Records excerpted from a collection
*** Block opens ***

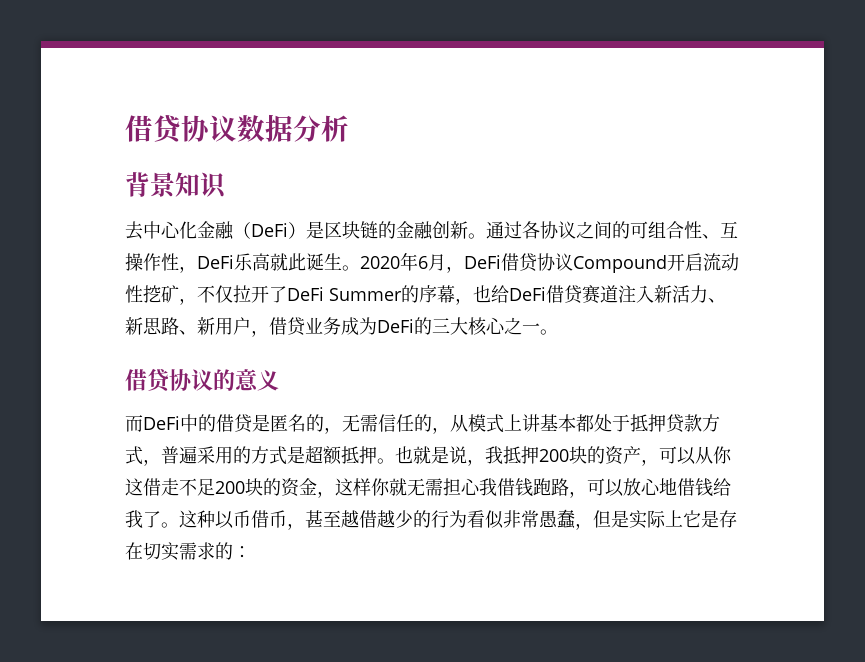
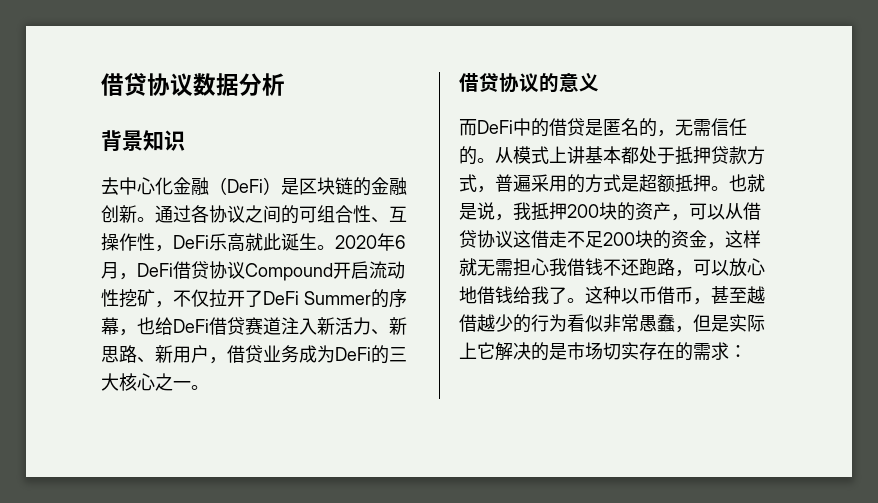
- 而DeFi中的借贷是匿名的，无需信任的，从模式上讲基本都处于抵押贷款方式，普遍采用的方式是超额抵押。
+ 而DeFi中的借贷是匿名的，无需信任的。从模式上讲基本都处于抵押贷款方式，普遍采用的方式是超额抵押。
- 也就是说，我抵押200块的资产，可以从你这借走不足200块的资金，这样你就无需担心我借钱跑路，可以放心地借钱给我了。
+ 也就是说，我抵押200块的资产，可以从借贷协议这借走不足200块的资金，这样就无需担心我借钱不还跑路，可以放心地借钱给我了。
- 这种以币借币，甚至越借越少的行为看似非常愚蠢，但是实际上它是存在切实需求的：
+ 这种以币借币，甚至越借越少的行为看似非常愚蠢，但是实际上它解决的是市场切实存在的需求：

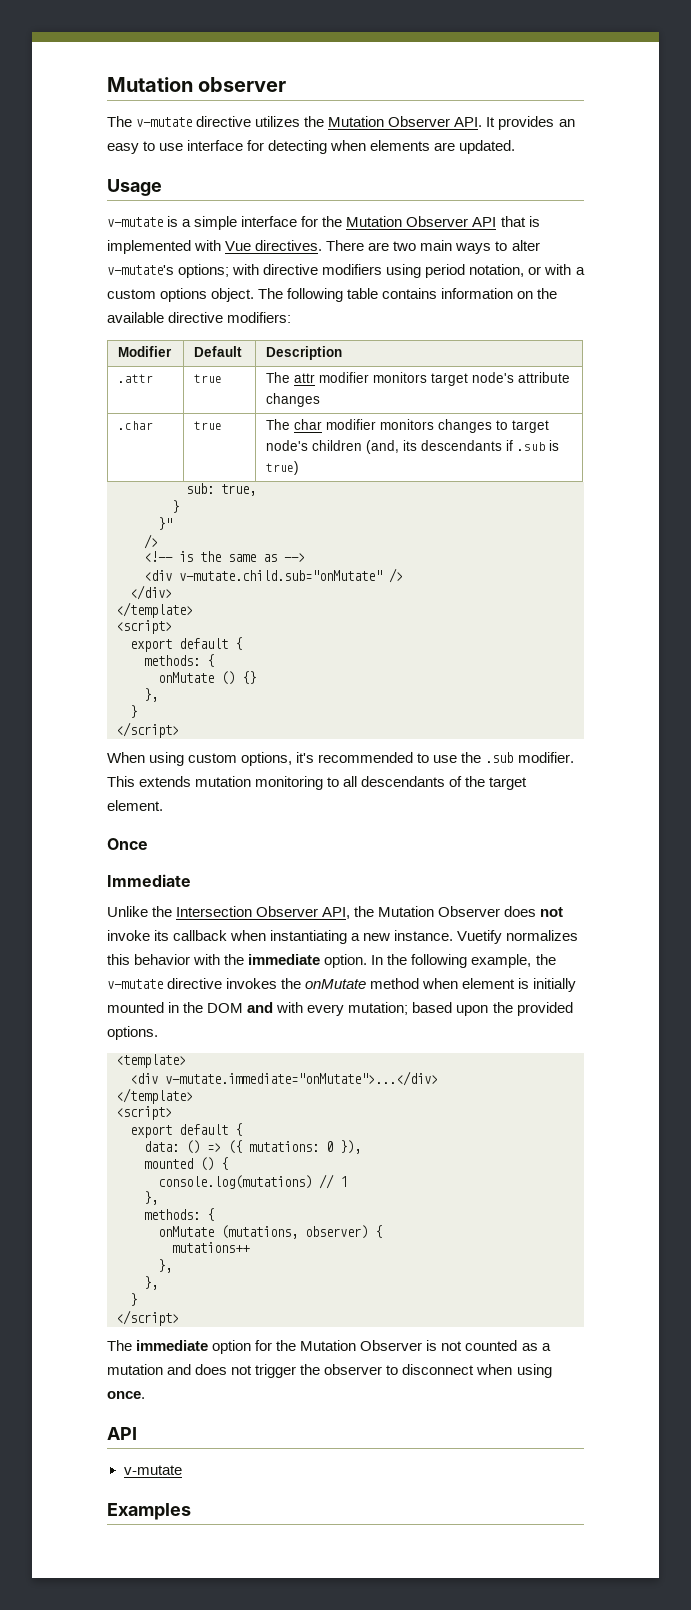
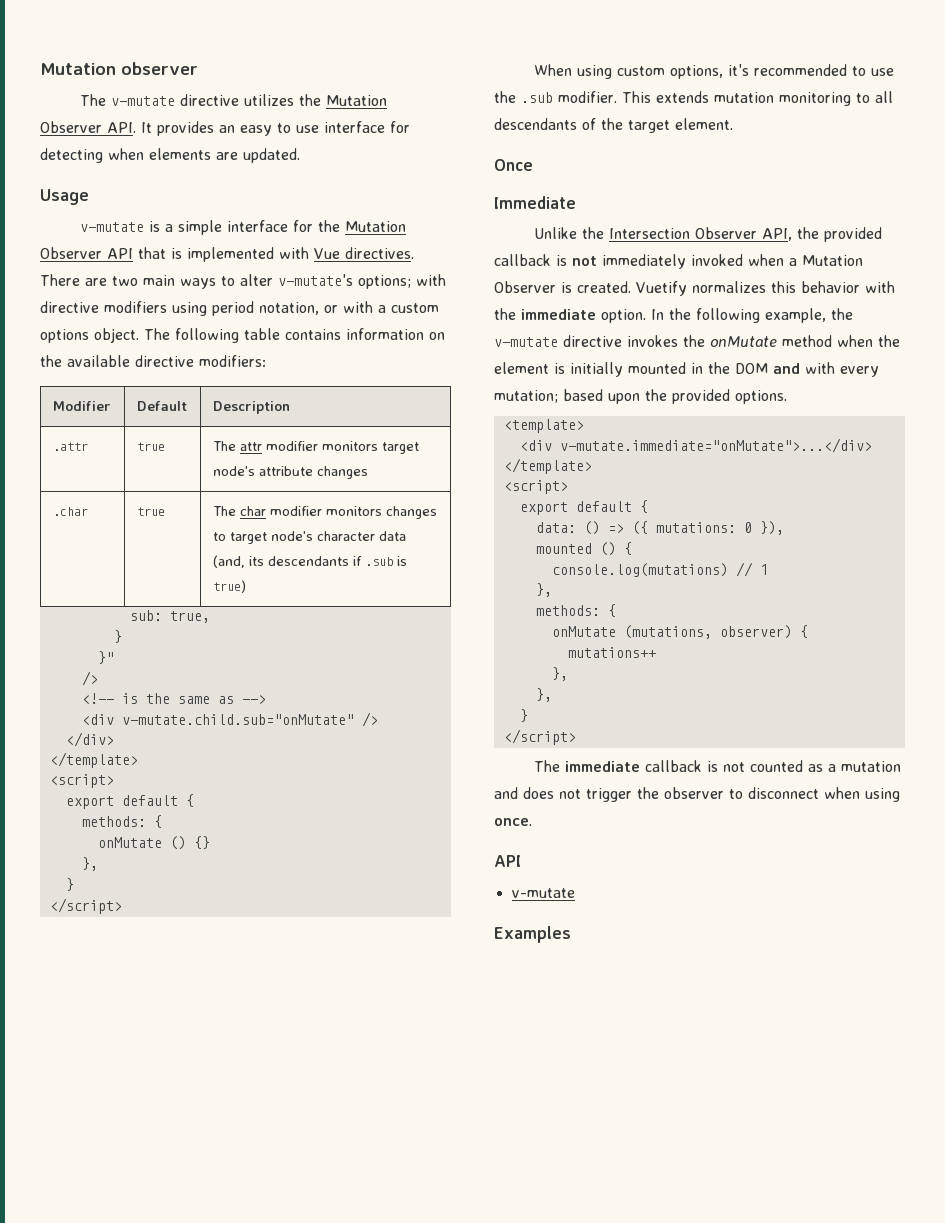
- .char | true | The char modifier monitors changes to target node's children (and, its descendants if .sub is true)
+ .char | true | The char modifier monitors changes to target node's character data (and, its descendants if .sub is true)
- Unlike the Intersection Observer API, the Mutation Observer does not invoke its callback when instantiating a new instance.
+ Unlike the Intersection Observer API, the provided callback is not immediately invoked when a Mutation Observer is created.
- In the following example, the v-mutate directive invokes the onMutate method when element is initially mounted in the DOM and with every mutation; based upon the provided options.
+ In the following example, the v-mutate directive invokes the onMutate method when the element is initially mounted in the DOM and with every mutation; based upon the provided options.
- The immediate option for the Mutation Observer is not counted as a mutation and does not trigger the observer to disconnect when using once.
+ The immediate callback is not counted as a mutation and does not trigger the observer to disconnect when using once.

*** Block closes ***

* _Aim of the exercise_: For the word "mutate", go through the records and show each line that carries it.

* _Written response_:
- In the following example, the v-mutate directive invokes the onMutate method when element is initially mounted in the DOM and with every mutation; based upon the provided options.
+ In the following example, the v-mutate directive invokes the onMutate method when the element is initially mounted in the DOM and with every mutation; based upon the provided options.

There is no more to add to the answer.